__EXERCISE DETAILS__
Look through the records below for the line with "-> [540,183,676,194] optimize_tensor_layout.". Return that line and each one after it up to and including the line with "[91,37,159,52] like to -> (90, 53) none", exactly.

* * * * *

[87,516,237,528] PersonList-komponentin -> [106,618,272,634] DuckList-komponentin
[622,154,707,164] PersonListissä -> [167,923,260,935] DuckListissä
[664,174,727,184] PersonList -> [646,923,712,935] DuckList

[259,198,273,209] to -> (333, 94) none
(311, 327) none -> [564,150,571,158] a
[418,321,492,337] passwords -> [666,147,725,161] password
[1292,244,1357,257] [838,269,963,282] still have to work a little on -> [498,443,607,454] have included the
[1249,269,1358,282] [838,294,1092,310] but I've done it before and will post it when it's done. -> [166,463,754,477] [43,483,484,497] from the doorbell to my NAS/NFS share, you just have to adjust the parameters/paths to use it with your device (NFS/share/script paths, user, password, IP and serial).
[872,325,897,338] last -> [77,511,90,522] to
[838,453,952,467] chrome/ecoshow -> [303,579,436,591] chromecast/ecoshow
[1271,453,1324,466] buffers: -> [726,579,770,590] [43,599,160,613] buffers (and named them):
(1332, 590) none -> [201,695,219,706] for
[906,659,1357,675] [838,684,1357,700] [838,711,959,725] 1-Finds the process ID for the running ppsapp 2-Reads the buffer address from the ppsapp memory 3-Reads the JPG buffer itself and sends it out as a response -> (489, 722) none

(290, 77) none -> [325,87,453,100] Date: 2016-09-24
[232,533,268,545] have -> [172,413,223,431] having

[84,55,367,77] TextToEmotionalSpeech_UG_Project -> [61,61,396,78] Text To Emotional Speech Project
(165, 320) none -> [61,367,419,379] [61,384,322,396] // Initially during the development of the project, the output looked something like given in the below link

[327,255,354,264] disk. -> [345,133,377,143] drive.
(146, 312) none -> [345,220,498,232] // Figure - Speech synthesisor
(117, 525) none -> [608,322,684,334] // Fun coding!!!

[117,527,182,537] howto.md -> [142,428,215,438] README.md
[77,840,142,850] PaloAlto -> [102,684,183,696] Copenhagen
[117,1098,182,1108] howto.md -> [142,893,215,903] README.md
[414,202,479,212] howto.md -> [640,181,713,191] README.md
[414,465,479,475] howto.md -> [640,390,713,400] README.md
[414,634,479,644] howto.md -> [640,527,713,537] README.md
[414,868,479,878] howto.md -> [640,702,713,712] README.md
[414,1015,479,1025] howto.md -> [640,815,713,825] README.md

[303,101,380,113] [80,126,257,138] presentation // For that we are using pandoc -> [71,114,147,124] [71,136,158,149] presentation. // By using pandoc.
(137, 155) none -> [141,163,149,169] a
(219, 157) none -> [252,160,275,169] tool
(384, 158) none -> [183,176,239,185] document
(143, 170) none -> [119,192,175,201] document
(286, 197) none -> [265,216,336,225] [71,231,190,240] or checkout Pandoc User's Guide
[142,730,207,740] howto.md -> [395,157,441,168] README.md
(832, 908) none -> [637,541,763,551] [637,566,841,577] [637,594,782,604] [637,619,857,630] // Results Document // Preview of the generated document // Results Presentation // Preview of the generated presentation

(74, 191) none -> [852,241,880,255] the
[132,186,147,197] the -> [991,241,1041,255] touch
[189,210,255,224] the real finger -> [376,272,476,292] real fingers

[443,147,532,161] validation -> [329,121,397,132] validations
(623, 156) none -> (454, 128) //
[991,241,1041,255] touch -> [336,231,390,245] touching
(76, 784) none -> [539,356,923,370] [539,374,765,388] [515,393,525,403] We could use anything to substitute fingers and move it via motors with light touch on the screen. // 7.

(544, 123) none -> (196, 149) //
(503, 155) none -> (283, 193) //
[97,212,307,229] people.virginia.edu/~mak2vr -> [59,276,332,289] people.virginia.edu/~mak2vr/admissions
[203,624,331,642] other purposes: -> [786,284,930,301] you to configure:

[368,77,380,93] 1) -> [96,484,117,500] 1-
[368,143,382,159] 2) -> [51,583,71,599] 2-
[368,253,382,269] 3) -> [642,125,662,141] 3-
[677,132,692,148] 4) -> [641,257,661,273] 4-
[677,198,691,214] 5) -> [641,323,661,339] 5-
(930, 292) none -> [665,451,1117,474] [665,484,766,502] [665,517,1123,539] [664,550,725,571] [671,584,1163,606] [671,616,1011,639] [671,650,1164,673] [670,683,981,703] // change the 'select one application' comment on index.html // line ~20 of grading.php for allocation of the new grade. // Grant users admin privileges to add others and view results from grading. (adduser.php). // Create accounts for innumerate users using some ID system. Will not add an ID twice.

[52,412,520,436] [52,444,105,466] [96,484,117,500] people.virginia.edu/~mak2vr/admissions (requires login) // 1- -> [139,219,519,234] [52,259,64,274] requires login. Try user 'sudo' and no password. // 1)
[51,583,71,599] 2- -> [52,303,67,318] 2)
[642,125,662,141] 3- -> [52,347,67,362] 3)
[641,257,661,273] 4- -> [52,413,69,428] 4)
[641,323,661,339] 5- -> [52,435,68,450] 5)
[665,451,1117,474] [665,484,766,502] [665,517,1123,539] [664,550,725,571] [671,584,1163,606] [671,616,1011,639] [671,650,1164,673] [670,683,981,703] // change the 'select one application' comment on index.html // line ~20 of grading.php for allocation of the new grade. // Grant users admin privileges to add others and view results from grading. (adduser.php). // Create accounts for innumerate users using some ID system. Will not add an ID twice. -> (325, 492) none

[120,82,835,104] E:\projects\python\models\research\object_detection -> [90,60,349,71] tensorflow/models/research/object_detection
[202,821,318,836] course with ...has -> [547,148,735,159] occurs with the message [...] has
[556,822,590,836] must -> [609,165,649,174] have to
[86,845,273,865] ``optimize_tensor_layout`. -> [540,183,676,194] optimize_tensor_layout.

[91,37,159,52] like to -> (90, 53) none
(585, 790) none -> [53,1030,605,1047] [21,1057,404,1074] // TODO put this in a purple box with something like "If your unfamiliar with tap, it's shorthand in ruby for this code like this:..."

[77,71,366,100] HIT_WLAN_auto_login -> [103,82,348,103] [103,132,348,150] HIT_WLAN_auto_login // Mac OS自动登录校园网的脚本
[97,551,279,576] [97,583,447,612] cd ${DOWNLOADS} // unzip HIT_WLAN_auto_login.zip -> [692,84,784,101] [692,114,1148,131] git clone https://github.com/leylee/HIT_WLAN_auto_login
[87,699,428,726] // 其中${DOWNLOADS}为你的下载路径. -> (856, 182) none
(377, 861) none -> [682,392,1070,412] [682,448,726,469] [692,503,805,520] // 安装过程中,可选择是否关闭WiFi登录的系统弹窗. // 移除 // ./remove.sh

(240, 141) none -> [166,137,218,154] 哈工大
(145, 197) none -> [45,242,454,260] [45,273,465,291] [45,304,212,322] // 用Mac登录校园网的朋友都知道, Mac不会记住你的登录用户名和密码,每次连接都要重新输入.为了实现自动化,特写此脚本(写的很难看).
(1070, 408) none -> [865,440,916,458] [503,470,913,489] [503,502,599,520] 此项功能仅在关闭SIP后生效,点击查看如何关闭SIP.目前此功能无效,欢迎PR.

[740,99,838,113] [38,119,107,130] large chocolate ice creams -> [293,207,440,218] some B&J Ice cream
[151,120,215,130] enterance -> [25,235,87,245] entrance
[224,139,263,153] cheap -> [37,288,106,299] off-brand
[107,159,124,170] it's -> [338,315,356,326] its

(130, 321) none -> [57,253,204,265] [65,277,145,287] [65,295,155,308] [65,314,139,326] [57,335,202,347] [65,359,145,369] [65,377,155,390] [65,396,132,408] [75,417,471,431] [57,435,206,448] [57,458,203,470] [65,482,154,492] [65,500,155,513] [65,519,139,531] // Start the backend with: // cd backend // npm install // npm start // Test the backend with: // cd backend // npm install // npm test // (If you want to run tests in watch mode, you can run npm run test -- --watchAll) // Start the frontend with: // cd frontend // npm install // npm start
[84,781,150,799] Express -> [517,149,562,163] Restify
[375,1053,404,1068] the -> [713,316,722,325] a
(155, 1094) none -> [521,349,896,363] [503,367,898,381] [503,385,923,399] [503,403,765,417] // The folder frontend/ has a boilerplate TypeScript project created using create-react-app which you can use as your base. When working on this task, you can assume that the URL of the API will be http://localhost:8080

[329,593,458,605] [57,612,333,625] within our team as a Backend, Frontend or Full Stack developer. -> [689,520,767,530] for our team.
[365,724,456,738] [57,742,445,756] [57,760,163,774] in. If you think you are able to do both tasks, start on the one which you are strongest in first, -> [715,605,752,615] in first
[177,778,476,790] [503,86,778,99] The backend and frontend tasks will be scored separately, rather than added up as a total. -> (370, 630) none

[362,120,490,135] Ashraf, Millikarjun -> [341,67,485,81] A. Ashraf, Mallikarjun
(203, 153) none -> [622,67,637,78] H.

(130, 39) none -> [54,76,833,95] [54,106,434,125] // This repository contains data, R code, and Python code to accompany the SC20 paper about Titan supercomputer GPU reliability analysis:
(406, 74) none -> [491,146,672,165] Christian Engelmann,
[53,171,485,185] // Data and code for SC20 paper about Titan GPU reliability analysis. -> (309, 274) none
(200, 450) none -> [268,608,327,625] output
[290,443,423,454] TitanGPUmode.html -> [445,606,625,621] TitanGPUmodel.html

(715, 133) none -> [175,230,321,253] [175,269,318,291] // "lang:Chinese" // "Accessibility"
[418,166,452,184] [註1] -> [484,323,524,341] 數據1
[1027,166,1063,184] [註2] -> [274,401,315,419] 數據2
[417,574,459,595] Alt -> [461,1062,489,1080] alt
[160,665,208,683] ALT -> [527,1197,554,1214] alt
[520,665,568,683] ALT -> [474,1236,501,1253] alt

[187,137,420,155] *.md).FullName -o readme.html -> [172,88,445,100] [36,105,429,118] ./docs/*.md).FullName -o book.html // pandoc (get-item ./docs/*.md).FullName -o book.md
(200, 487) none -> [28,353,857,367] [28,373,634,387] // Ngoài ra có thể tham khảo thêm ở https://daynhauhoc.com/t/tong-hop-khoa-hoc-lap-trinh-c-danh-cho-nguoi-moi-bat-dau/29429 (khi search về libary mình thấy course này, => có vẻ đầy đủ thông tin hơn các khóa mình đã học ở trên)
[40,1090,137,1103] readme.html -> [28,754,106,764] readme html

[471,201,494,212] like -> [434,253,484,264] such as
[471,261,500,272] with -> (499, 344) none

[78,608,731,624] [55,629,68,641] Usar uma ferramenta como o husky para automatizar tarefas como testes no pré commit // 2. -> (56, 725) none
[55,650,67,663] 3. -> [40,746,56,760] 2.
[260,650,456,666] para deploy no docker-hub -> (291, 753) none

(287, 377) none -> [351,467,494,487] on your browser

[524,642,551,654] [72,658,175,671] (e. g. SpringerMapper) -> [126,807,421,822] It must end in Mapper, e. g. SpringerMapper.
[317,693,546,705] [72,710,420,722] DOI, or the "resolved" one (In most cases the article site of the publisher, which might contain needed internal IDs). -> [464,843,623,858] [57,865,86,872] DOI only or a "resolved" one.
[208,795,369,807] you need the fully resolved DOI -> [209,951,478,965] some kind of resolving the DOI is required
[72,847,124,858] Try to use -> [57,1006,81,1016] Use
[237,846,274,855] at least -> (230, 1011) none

* * * * *

__COMPLETED EXERCISE__
[86,845,273,865] ``optimize_tensor_layout`. -> [540,183,676,194] optimize_tensor_layout.

[91,37,159,52] like to -> (90, 53) none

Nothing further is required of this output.